Middle East Studies may be among the first disciplines to have its “non-political” scholarly mission revised to include political advocacy and activism, but it will surely not be the last.

It’s high time that higher education leaders break their silence about this moral outrage. They must loudly and publicly acknowledge that while an academic boycott of Israel may ostensibly target Israeli universities and scholars, its implementation directly and substantively hurts their own universities by impeding the scholarly and educational opportunities of students and threatening their safety, corrupting the academic mission of the university, and destroying the public trust. And they must establish and publicly affirm robust safeguards to prevent faculty from using their university positions and departmental affiliations to engage in politically motivated advocacy and activism, including the promotion or implementation of an academic boycott targeting Israel and its supporters.
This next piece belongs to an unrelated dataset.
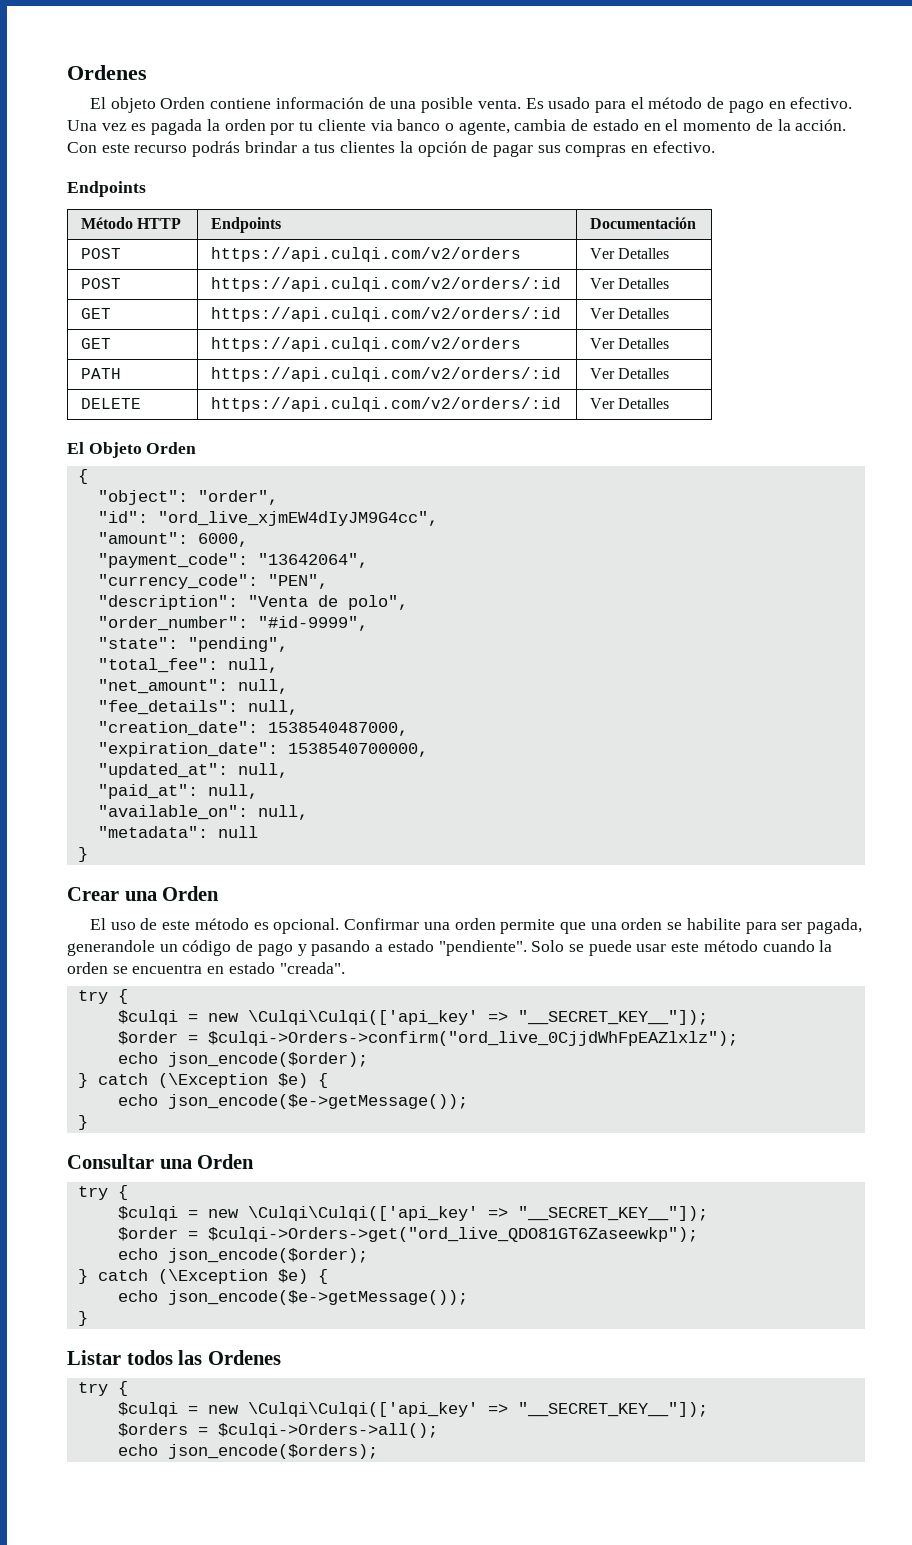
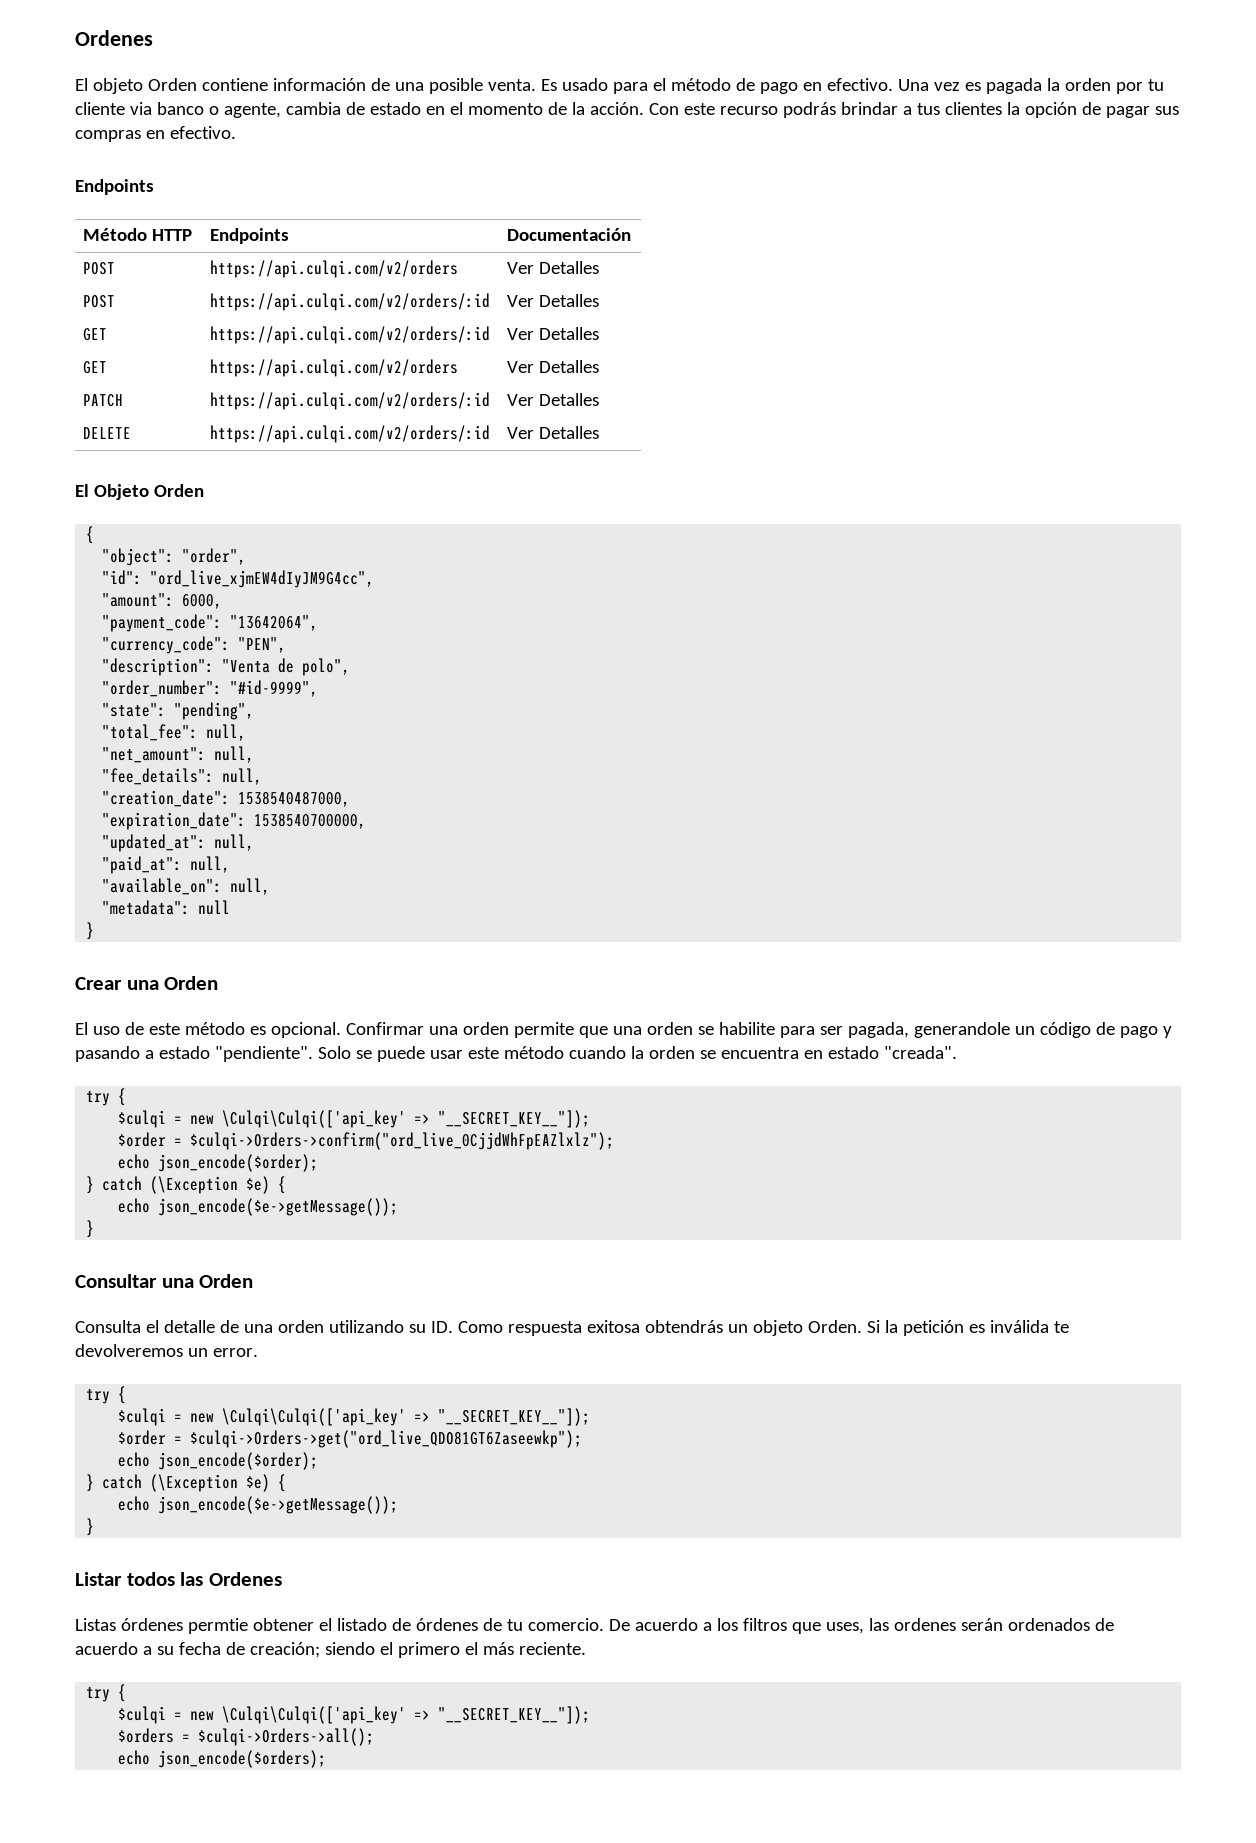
[80,368,121,379] PATH -> [83,394,124,407] PATCH
(255, 1161) none -> [75,1320,1069,1336] [75,1344,258,1357] // Consulta el detalle de una orden utilizando su ID. Como respuesta exitosa obtendrás un objeto Orden. Si la petición es inválida te devolveremos un error.
(281, 1357) none -> [75,1618,1114,1634] [75,1642,586,1658] // Listas órdenes permtie obtener el listado de órdenes de tu comercio. De acuerdo a los filtros que uses, las ordenes serán ordenados de acuerdo a su fecha de creación; siendo el primero el más reciente.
If higher education leaders refuse to break their silence, state and Federal legislators should withhold funds from schools that permit faculty and departments to engage in such behavior. The public, too, must demand that colleges and universities establish safeguards against the politicization of educational spaces and never allow their tax, tuition, or donor dollars to be used for hateful political propaganda and activism that dangerously undermine the public good.

Silence is not an option.

Tammi Rossman-Benjamin is the director of AMCHA Initiative, a nonpartisan, nonprofit organization dedicated to combating antisemitism at colleges and universities in the United States. She was a faculty member at the University of California for 20 years.